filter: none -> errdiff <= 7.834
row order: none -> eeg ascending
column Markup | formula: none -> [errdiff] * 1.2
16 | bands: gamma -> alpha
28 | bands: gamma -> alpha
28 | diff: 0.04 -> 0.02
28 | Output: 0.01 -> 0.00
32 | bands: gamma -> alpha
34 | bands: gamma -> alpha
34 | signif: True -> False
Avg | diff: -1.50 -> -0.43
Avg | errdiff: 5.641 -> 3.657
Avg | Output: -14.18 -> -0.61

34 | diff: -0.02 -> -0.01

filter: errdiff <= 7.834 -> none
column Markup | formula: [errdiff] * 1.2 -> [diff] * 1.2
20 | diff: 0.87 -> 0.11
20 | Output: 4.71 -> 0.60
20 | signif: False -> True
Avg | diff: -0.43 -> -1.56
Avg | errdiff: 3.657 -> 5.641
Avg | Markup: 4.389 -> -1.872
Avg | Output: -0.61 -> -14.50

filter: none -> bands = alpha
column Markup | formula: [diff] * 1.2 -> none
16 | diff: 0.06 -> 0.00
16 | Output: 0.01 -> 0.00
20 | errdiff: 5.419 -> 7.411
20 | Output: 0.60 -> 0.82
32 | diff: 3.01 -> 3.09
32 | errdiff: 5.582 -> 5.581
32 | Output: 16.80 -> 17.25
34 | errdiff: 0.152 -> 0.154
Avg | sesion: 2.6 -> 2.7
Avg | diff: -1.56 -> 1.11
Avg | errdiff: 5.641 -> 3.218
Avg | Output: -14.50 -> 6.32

What this task involves: Starting with the first line of the entries and ending with the line that has "20 | Output: 4.71 -> 0.60", copy each line exactly and add nothing.

Response to this exercise:
filter: none -> errdiff <= 7.834
row order: none -> eeg ascending
column Markup | formula: none -> [errdiff] * 1.2
16 | bands: gamma -> alpha
28 | bands: gamma -> alpha
28 | diff: 0.04 -> 0.02
28 | Output: 0.01 -> 0.00
32 | bands: gamma -> alpha
34 | bands: gamma -> alpha
34 | signif: True -> False
Avg | diff: -1.50 -> -0.43
Avg | errdiff: 5.641 -> 3.657
Avg | Output: -14.18 -> -0.61

34 | diff: -0.02 -> -0.01

filter: errdiff <= 7.834 -> none
column Markup | formula: [errdiff] * 1.2 -> [diff] * 1.2
20 | diff: 0.87 -> 0.11
20 | Output: 4.71 -> 0.60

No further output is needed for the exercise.